Perhaps this remarkable ability to accept the dangers and focus on the benefits of ski racing comes from our implicit sense that to surrender to fear, even of something as catastrophic and final as death, is to surrender to life and all that it has to offer. Because maybe a life without risk is really just a living death and it’s much better to live life to its fullest and accept the possibility of death than to live a life that is devoid of, well, life and to not experience the wide range of feelings that, in my view, makes life worth living, whether excitement, pride, inspiration, and joy or anger, frustration, sadness, or hurt.

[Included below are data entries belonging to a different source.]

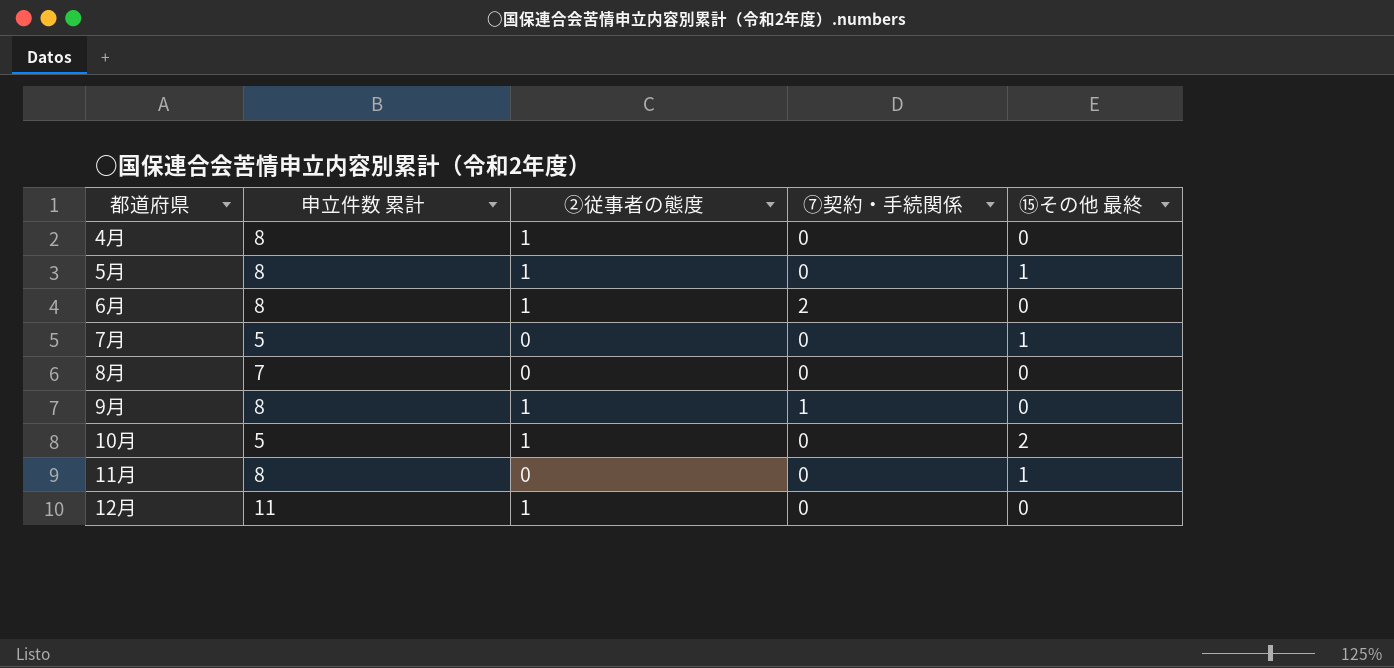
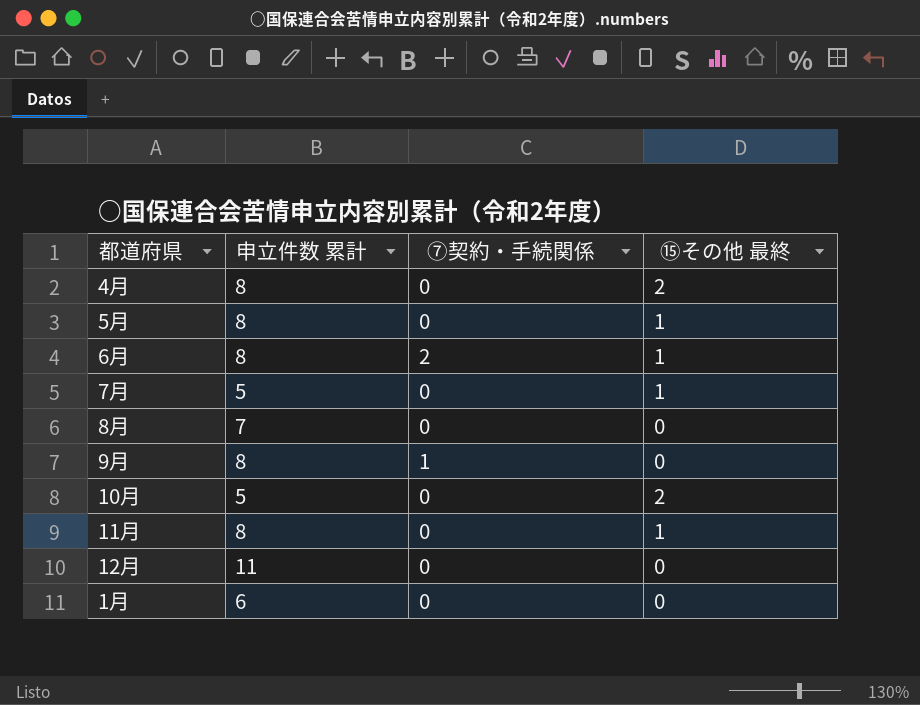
column ②従事者の態度 | position: 3 -> none
4月 | ⑮その他 最終: 0 -> 2
6月 | ⑮その他 最終: 0 -> 1
row 1月: none -> 6 | 0 | 0

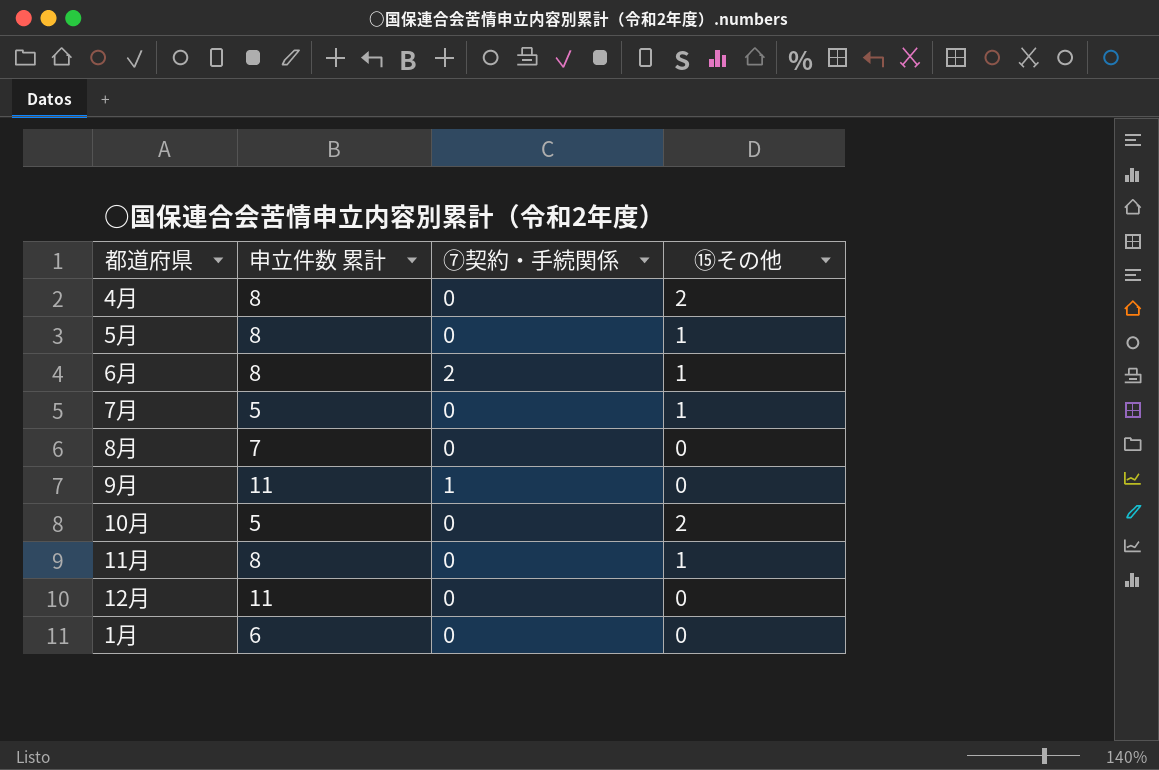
column name: ⑮その他 最終 -> ⑮その他
9月 | 申立件数 累計: 8 -> 11

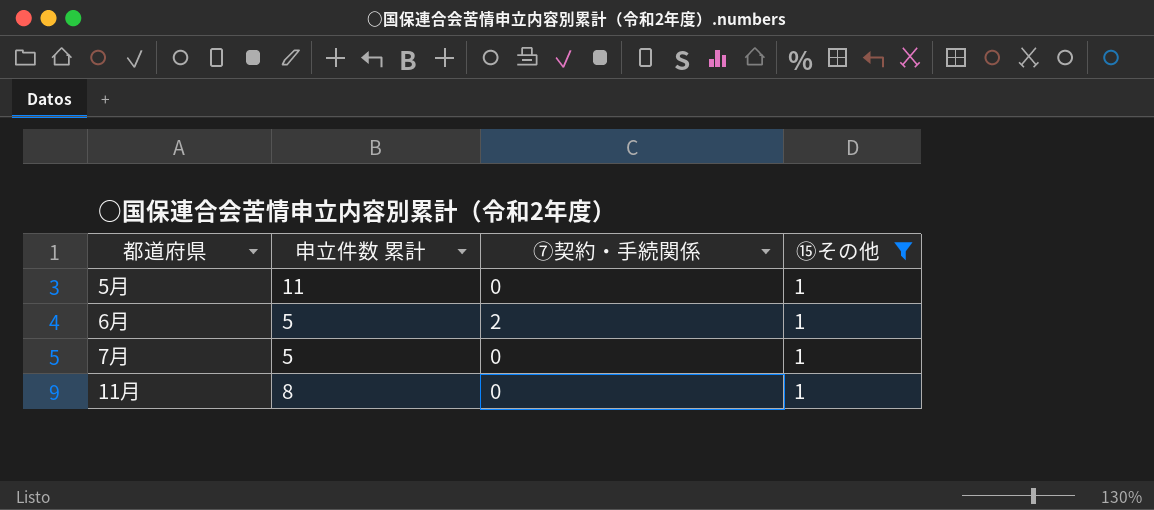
filter: none -> ⑮その他 = 1
5月 | 申立件数 累計: 8 -> 11
6月 | 申立件数 累計: 8 -> 5

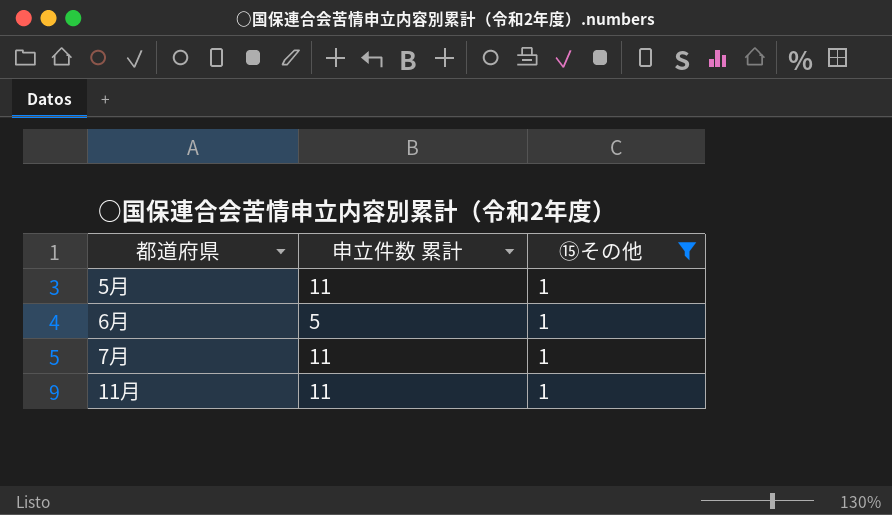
column ⑦契約・手続関係 | position: 3 -> none
7月 | 申立件数 累計: 5 -> 11
11月 | 申立件数 累計: 8 -> 11

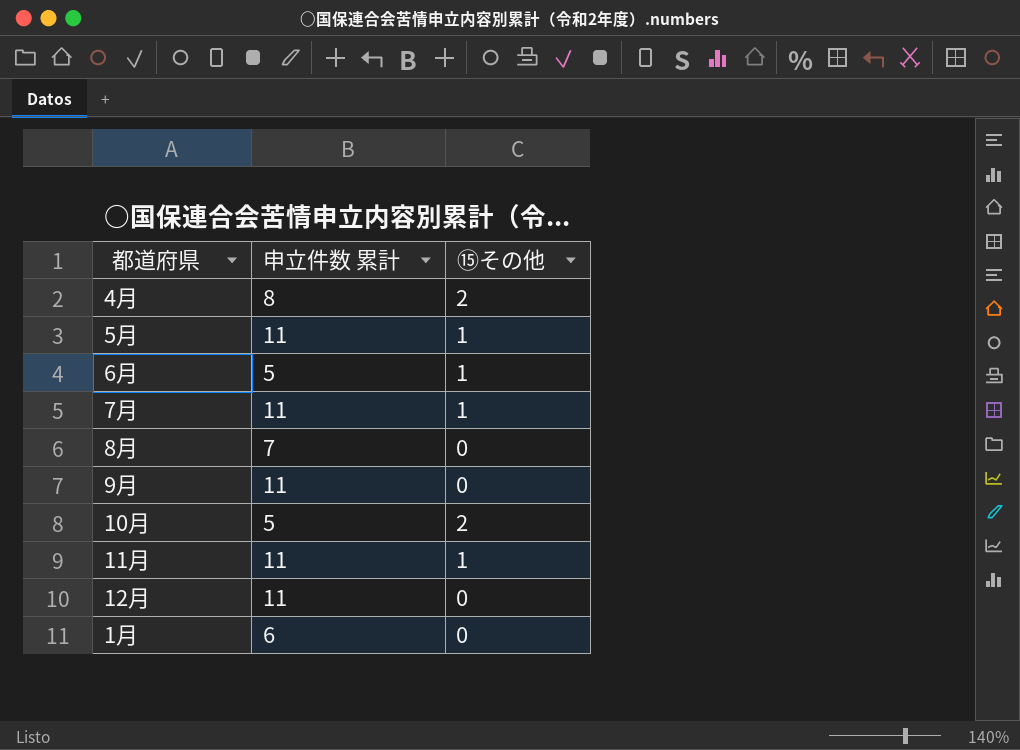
filter: ⑮その他 = 1 -> none

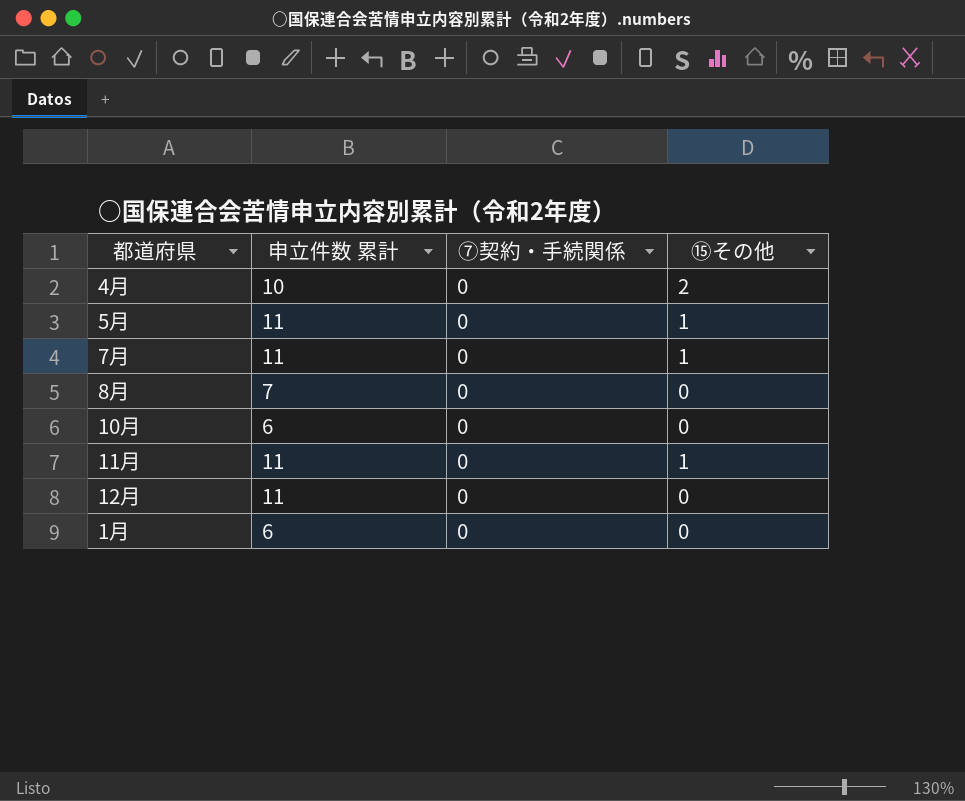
column ⑦契約・手続関係 | position: none -> 3
row 6月: 5 | 1 -> none
row 9月: 11 | 0 -> none
4月 | 申立件数 累計: 8 -> 10
10月 | 申立件数 累計: 5 -> 6
10月 | ⑮その他: 2 -> 0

Whenever we are confronted by death of any sort, we humans have a tremendous capacity to ignore it. Why? Perhaps it is hard wired into us through evolution to ensure our survival. Or maybe, and I’m going to go all Descarte here, it’s comes from our very human ability to think, reason, reflect, analyze, and explain that provides us with the capacity to be philosophical about how we deal with life and death. And that enables us to keep not only soldiering on through life, but actually embracing all that it has to offer, both in happiness and sorrow.
All I know right now is that I will allow myself to grieve for that part of myself that died with Max, for the Burkhart family, for my Sugar Bowl family, and for our big and wonderful ski racing family. Then, I will get into our trusty Highlander with my family, drive up to Donner Summit, and, upon arrival, revel in the greatest pleasure that my life offers me as a husband, father, and former ski racer, namely, living the ski racing life with those I love the most.
I hope everyone of you who is a member of this incredible, worldwide ski racing family will find your own way to grieve for Max in his death and to honor him in the life he led and in the dreams he pursued.